First, proof that music pulls the girls no matter what from the anonymous writer of Scribblings:

Just before my family moved south to Sussex I went, with a couple of friends, to their youth club at Great Barr Comprehensive. There was a kid standing at the piano over in the corner of the gymnasium whilst the rest of us were playing table tennis or snooker. 

He must have been one of the last people at his school to switch from shorts to long trousers. Usually, I'm sure most blokes will confirm, moving from primary school - shorts - to secondary school - long trousers - it's a given... a rite of passage... definitely. That's when it happens. 

But this kid's mum didn't seem bothered by that because this kid was skilfully knocking out 'What'd I Say?' with a gaggle of girls around him... whilst he was wearing short trousers... A very incongruous vision. Well done Steve Winwood! Within just a few months I paid 2/6d to see him fronting The Spencer Davis Group.

Embed from Getty Images

After that, as Winwood once told the Manchester Evening News, it became harder to combine school with being a professional musician:

Just the mention of Manchester’s legendary Twisted Wheel club sets Steve Winwood reminiscing. “I remember it well,” says Birmingham-born Winwood.
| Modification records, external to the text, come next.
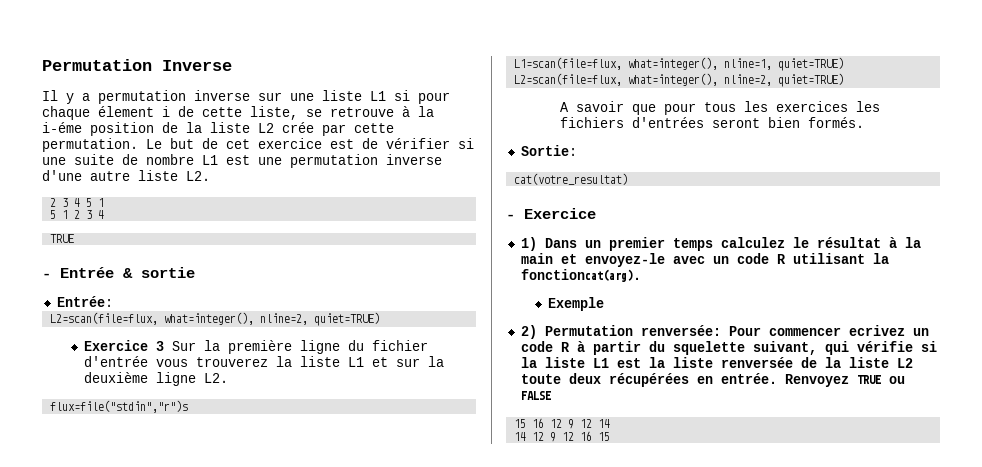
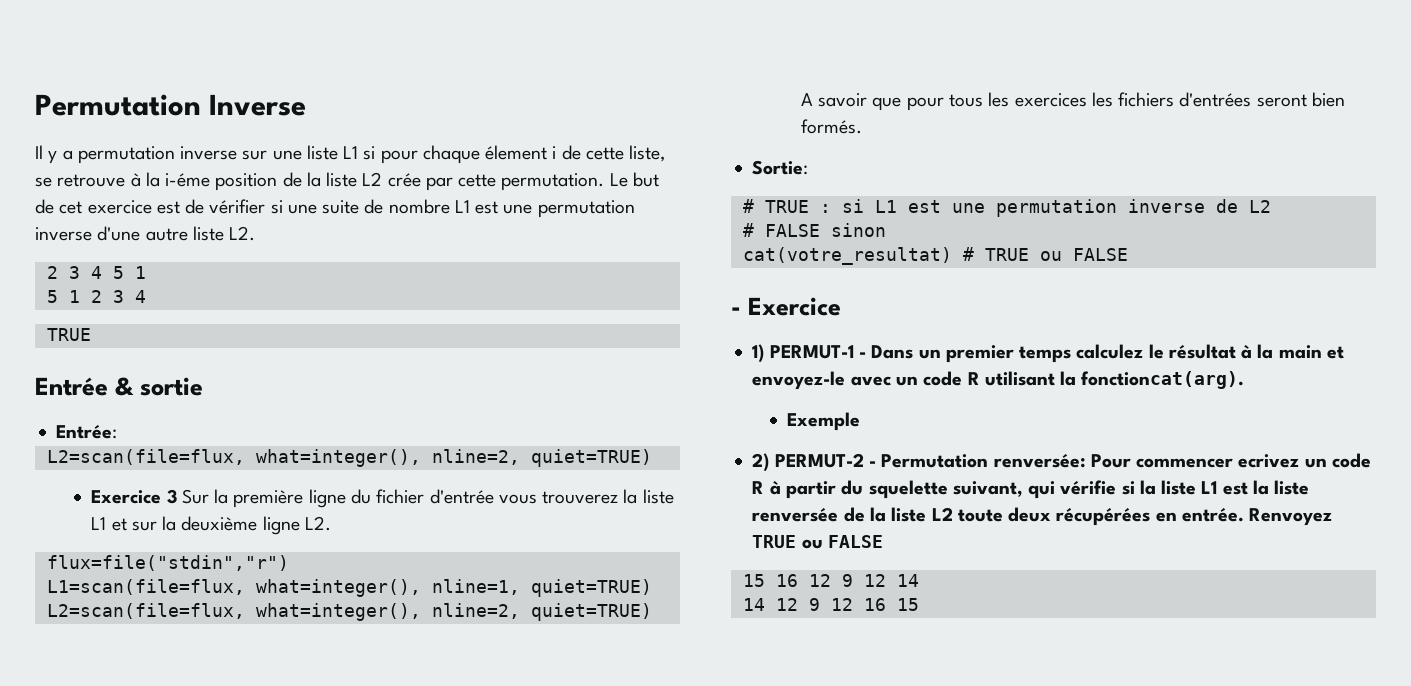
[42,273,51,278] - -> (91, 334) none
[50,400,189,413] flux=file("stdin","r")s -> [46,555,289,571] flux=file("stdin","r")
[514,173,629,185] cat(votre_resultat) -> [742,199,1271,217] [742,223,886,237] [742,247,1128,265] # TRUE : si L1 est une permutation inverse de L2 // # FALSE sinon // cat(votre_resultat) # TRUE ou FALSE
(537, 244) none -> [769,345,866,359] PERMUT-1 -
(537, 332) none -> [774,453,876,468] PERMUT-2 -

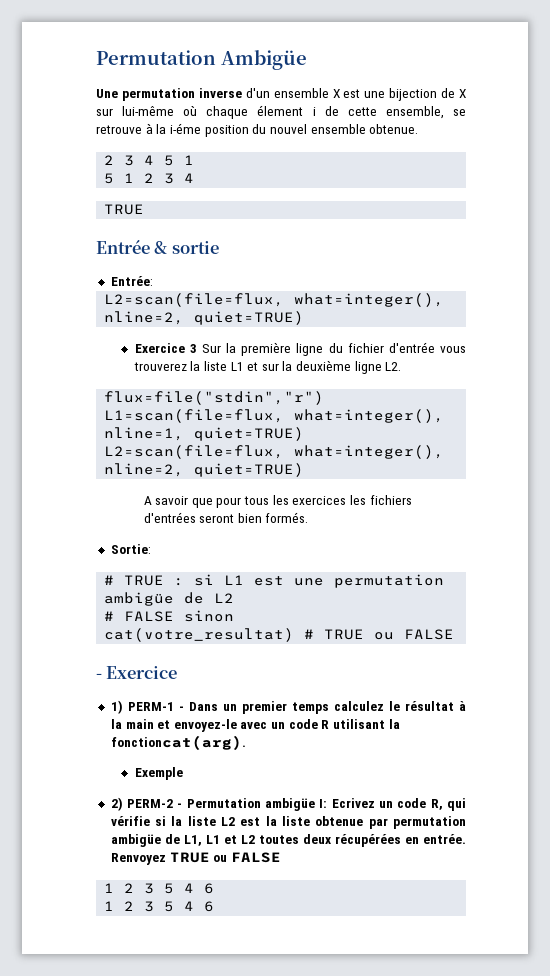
[35,94,307,116] [35,145,418,164] Permutation Inverse // Il y a permutation inverse sur une liste L1 si pour -> [96,50,307,70] [96,88,466,101] [96,106,198,116] Permutation Ambigüe // Une permutation inverse d'un ensemble X est une bijection de X sur lui-même où
[629,145,666,162] liste, -> [385,106,444,119] ensemble,
[282,172,659,191] [35,199,635,218] [35,226,256,241] de la liste L2 crée par cette permutation. Le but de cet exercice est de vérifier si une suite de nombre L1 est une permutation inverse d'une autre liste L2. -> [252,124,419,134] du nouvel ensemble obtenue.
[1127,199,1205,213] inverse -> [104,592,175,606] ambigüe
[769,345,854,359] PERMUT-1 -> [127,702,174,711] PERM-1
[774,453,864,468] PERMUT-2 -> [127,799,174,808] PERM-2
[993,453,1371,468] [752,480,1023,499] renversée: Pour commencer ecrivez un code R à partir du squelette suivant, -> [265,798,443,811] ambigüe I: Ecrivez un code R,
[1201,481,1218,494] L1 -> [221,817,236,826] L2
[752,507,1003,522] renversée de la liste L2 toute -> [315,816,466,829] [110,834,299,847] obtenue par permutation ambigüe de L1, L1 et L2 toutes
[742,574,919,587] [742,598,919,611] 15 16 12 9 12 14 // 14 12 9 12 16 15 -> [104,883,215,894] [104,901,215,912] 1 2 3 5 4 6 // 1 2 3 5 4 6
“I was at school and we, The Spencer Davis Group,  would travel up on a Saturday evening to play there. It was an all-nighter, so we’d get out about three or four in the morning and we’d doss on someone’s floor.

"Then the next show we’d do was The Place at Stoke-on-Trent on the Sunday on the way back to Birmingham. Then I’d get back, not having had much sleep and had to get up on the Monday morning and go to school.”

Yes, Winwood began touring the music clubs – with a group which would go on to have a string of hits –  from the tender age of 14. 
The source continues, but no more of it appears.